> Your objective
Set the data down once more, in full and exactly.

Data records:
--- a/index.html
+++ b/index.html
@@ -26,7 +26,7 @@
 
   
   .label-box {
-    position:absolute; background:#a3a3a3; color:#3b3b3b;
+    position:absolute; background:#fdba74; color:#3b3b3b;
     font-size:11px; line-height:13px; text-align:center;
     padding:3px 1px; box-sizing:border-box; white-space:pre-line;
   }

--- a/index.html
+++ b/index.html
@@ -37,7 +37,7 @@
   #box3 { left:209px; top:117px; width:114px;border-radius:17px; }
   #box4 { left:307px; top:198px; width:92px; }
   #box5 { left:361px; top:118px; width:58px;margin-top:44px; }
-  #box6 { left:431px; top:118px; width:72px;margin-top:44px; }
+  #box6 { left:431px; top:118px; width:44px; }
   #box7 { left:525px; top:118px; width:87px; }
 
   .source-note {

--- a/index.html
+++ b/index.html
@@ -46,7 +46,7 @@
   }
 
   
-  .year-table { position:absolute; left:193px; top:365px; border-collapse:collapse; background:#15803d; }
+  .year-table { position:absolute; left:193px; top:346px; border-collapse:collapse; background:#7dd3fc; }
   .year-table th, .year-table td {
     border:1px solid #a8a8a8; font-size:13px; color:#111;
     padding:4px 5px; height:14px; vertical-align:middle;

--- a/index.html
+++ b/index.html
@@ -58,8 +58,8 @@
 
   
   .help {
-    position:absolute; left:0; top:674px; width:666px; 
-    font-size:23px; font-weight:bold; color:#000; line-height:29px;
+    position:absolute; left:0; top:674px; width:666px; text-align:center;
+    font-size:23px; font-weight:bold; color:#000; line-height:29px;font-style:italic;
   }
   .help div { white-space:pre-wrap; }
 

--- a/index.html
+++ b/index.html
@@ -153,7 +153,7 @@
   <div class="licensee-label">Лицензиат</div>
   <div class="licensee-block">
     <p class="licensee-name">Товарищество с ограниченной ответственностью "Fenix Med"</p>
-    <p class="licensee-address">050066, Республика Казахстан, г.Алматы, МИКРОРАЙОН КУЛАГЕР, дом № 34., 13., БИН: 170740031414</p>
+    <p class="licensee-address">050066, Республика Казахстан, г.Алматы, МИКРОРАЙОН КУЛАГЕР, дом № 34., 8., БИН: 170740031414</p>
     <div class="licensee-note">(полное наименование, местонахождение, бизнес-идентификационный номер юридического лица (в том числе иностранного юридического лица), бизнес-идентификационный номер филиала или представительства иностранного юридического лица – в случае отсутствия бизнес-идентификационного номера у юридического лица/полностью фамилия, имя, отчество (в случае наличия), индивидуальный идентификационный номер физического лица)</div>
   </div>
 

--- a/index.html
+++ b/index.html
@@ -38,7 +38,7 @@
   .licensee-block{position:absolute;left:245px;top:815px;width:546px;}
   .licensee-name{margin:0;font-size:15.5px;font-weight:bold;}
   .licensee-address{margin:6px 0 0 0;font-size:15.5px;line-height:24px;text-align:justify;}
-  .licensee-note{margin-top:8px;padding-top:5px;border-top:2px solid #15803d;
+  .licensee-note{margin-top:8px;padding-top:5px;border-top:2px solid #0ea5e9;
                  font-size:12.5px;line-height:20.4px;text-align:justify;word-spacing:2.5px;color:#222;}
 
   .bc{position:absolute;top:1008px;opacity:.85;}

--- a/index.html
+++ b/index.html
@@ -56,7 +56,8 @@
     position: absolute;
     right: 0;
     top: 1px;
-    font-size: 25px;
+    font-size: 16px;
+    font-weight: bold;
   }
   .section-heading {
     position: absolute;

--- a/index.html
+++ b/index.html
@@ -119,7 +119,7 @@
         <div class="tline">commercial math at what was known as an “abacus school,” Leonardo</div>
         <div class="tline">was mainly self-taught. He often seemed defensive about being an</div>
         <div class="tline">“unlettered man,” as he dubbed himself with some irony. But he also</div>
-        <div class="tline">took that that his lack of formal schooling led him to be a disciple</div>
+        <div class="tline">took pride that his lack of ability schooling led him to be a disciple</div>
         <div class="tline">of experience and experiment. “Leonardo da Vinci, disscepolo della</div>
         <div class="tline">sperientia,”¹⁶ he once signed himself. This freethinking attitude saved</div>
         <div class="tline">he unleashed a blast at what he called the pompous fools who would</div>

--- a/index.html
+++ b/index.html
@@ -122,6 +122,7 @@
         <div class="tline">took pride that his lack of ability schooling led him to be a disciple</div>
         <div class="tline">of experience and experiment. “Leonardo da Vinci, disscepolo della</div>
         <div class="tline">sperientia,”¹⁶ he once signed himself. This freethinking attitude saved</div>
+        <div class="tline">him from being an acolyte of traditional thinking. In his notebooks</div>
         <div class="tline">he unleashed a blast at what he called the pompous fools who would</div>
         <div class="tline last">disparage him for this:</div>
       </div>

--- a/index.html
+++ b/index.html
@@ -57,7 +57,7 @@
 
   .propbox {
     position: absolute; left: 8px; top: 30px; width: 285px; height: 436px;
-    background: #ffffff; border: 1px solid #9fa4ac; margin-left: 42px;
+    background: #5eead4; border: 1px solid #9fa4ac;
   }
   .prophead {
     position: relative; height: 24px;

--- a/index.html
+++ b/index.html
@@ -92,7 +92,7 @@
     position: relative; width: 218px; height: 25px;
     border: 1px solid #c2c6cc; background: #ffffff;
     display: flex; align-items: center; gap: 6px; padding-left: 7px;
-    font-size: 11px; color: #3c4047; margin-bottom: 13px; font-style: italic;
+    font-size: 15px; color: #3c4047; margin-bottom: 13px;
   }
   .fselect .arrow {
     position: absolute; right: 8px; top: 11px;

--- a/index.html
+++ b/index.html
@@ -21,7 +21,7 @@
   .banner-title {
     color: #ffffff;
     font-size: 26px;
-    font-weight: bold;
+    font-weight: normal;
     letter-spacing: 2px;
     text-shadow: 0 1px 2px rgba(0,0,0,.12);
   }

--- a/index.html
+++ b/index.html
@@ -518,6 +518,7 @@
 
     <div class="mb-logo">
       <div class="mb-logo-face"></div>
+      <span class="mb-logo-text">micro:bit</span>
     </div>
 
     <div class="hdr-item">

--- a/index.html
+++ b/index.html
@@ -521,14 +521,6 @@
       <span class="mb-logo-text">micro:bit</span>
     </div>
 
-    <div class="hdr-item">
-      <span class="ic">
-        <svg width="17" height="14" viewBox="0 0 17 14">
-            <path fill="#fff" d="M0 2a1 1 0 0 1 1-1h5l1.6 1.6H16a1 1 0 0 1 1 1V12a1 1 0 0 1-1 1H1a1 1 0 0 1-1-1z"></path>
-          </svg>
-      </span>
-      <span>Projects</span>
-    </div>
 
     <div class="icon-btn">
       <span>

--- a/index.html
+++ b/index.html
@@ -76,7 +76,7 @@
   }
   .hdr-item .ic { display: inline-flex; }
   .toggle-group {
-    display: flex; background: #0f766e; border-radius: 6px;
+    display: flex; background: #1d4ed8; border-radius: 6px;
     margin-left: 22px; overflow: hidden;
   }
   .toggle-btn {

> Reply
--- a/index.html
+++ b/index.html
@@ -26,7 +26,7 @@
 
   
   .label-box {
-    position:absolute; background:#a3a3a3; color:#3b3b3b;
+    position:absolute; background:#fdba74; color:#3b3b3b;
     font-size:11px; line-height:13px; text-align:center;
     padding:3px 1px; box-sizing:border-box; white-space:pre-line;
   }

--- a/index.html
+++ b/index.html
@@ -37,7 +37,7 @@
   #box3 { left:209px; top:117px; width:114px;border-radius:17px; }
   #box4 { left:307px; top:198px; width:92px; }
   #box5 { left:361px; top:118px; width:58px;margin-top:44px; }
-  #box6 { left:431px; top:118px; width:72px;margin-top:44px; }
+  #box6 { left:431px; top:118px; width:44px; }
   #box7 { left:525px; top:118px; width:87px; }
 
   .source-note {

--- a/index.html
+++ b/index.html
@@ -46,7 +46,7 @@
   }
 
   
-  .year-table { position:absolute; left:193px; top:365px; border-collapse:collapse; background:#15803d; }
+  .year-table { position:absolute; left:193px; top:346px; border-collapse:collapse; background:#7dd3fc; }
   .year-table th, .year-table td {
     border:1px solid #a8a8a8; font-size:13px; color:#111;
     padding:4px 5px; height:14px; vertical-align:middle;

--- a/index.html
+++ b/index.html
@@ -58,8 +58,8 @@
 
   
   .help {
-    position:absolute; left:0; top:674px; width:666px; 
-    font-size:23px; font-weight:bold; color:#000; line-height:29px;
+    position:absolute; left:0; top:674px; width:666px; text-align:center;
+    font-size:23px; font-weight:bold; color:#000; line-height:29px;font-style:italic;
   }
   .help div { white-space:pre-wrap; }
 

--- a/index.html
+++ b/index.html
@@ -153,7 +153,7 @@
   <div class="licensee-label">Лицензиат</div>
   <div class="licensee-block">
     <p class="licensee-name">Товарищество с ограниченной ответственностью "Fenix Med"</p>
-    <p class="licensee-address">050066, Республика Казахстан, г.Алматы, МИКРОРАЙОН КУЛАГЕР, дом № 34., 13., БИН: 170740031414</p>
+    <p class="licensee-address">050066, Республика Казахстан, г.Алматы, МИКРОРАЙОН КУЛАГЕР, дом № 34., 8., БИН: 170740031414</p>
     <div class="licensee-note">(полное наименование, местонахождение, бизнес-идентификационный номер юридического лица (в том числе иностранного юридического лица), бизнес-идентификационный номер филиала или представительства иностранного юридического лица – в случае отсутствия бизнес-идентификационного номера у юридического лица/полностью фамилия, имя, отчество (в случае наличия), индивидуальный идентификационный номер физического лица)</div>
   </div>
 

--- a/index.html
+++ b/index.html
@@ -38,7 +38,7 @@
   .licensee-block{position:absolute;left:245px;top:815px;width:546px;}
   .licensee-name{margin:0;font-size:15.5px;font-weight:bold;}
   .licensee-address{margin:6px 0 0 0;font-size:15.5px;line-height:24px;text-align:justify;}
-  .licensee-note{margin-top:8px;padding-top:5px;border-top:2px solid #15803d;
+  .licensee-note{margin-top:8px;padding-top:5px;border-top:2px solid #0ea5e9;
                  font-size:12.5px;line-height:20.4px;text-align:justify;word-spacing:2.5px;color:#222;}
 
   .bc{position:absolute;top:1008px;opacity:.85;}

--- a/index.html
+++ b/index.html
@@ -56,7 +56,8 @@
     position: absolute;
     right: 0;
     top: 1px;
-    font-size: 25px;
+    font-size: 16px;
+    font-weight: bold;
   }
   .section-heading {
     position: absolute;

--- a/index.html
+++ b/index.html
@@ -119,7 +119,7 @@
         <div class="tline">commercial math at what was known as an “abacus school,” Leonardo</div>
         <div class="tline">was mainly self-taught. He often seemed defensive about being an</div>
         <div class="tline">“unlettered man,” as he dubbed himself with some irony. But he also</div>
-        <div class="tline">took that that his lack of formal schooling led him to be a disciple</div>
+        <div class="tline">took pride that his lack of ability schooling led him to be a disciple</div>
         <div class="tline">of experience and experiment. “Leonardo da Vinci, disscepolo della</div>
         <div class="tline">sperientia,”¹⁶ he once signed himself. This freethinking attitude saved</div>
         <div class="tline">he unleashed a blast at what he called the pompous fools who would</div>

--- a/index.html
+++ b/index.html
@@ -122,6 +122,7 @@
         <div class="tline">took pride that his lack of ability schooling led him to be a disciple</div>
         <div class="tline">of experience and experiment. “Leonardo da Vinci, disscepolo della</div>
         <div class="tline">sperientia,”¹⁶ he once signed himself. This freethinking attitude saved</div>
+        <div class="tline">him from being an acolyte of traditional thinking. In his notebooks</div>
         <div class="tline">he unleashed a blast at what he called the pompous fools who would</div>
         <div class="tline last">disparage him for this:</div>
       </div>

--- a/index.html
+++ b/index.html
@@ -57,7 +57,7 @@
 
   .propbox {
     position: absolute; left: 8px; top: 30px; width: 285px; height: 436px;
-    background: #ffffff; border: 1px solid #9fa4ac; margin-left: 42px;
+    background: #5eead4; border: 1px solid #9fa4ac;
   }
   .prophead {
     position: relative; height: 24px;

--- a/index.html
+++ b/index.html
@@ -92,7 +92,7 @@
     position: relative; width: 218px; height: 25px;
     border: 1px solid #c2c6cc; background: #ffffff;
     display: flex; align-items: center; gap: 6px; padding-left: 7px;
-    font-size: 11px; color: #3c4047; margin-bottom: 13px; font-style: italic;
+    font-size: 15px; color: #3c4047; margin-bottom: 13px;
   }
   .fselect .arrow {
     position: absolute; right: 8px; top: 11px;

--- a/index.html
+++ b/index.html
@@ -21,7 +21,7 @@
   .banner-title {
     color: #ffffff;
     font-size: 26px;
-    font-weight: bold;
+    font-weight: normal;
     letter-spacing: 2px;
     text-shadow: 0 1px 2px rgba(0,0,0,.12);
   }

--- a/index.html
+++ b/index.html
@@ -518,6 +518,7 @@
 
     <div class="mb-logo">
       <div class="mb-logo-face"></div>
+      <span class="mb-logo-text">micro:bit</span>
     </div>
 
     <div class="hdr-item">

--- a/index.html
+++ b/index.html
@@ -521,14 +521,6 @@
       <span class="mb-logo-text">micro:bit</span>
     </div>
 
-    <div class="hdr-item">
-      <span class="ic">
-        <svg width="17" height="14" viewBox="0 0 17 14">
-            <path fill="#fff" d="M0 2a1 1 0 0 1 1-1h5l1.6 1.6H16a1 1 0 0 1 1 1V12a1 1 0 0 1-1 1H1a1 1 0 0 1-1-1z"></path>
-          </svg>
-      </span>
-      <span>Projects</span>
-    </div>
 
     <div class="icon-btn">
       <span>

--- a/index.html
+++ b/index.html
@@ -76,7 +76,7 @@
   }
   .hdr-item .ic { display: inline-flex; }
   .toggle-group {
-    display: flex; background: #0f766e; border-radius: 6px;
+    display: flex; background: #1d4ed8; border-radius: 6px;
     margin-left: 22px; overflow: hidden;
   }
   .toggle-btn {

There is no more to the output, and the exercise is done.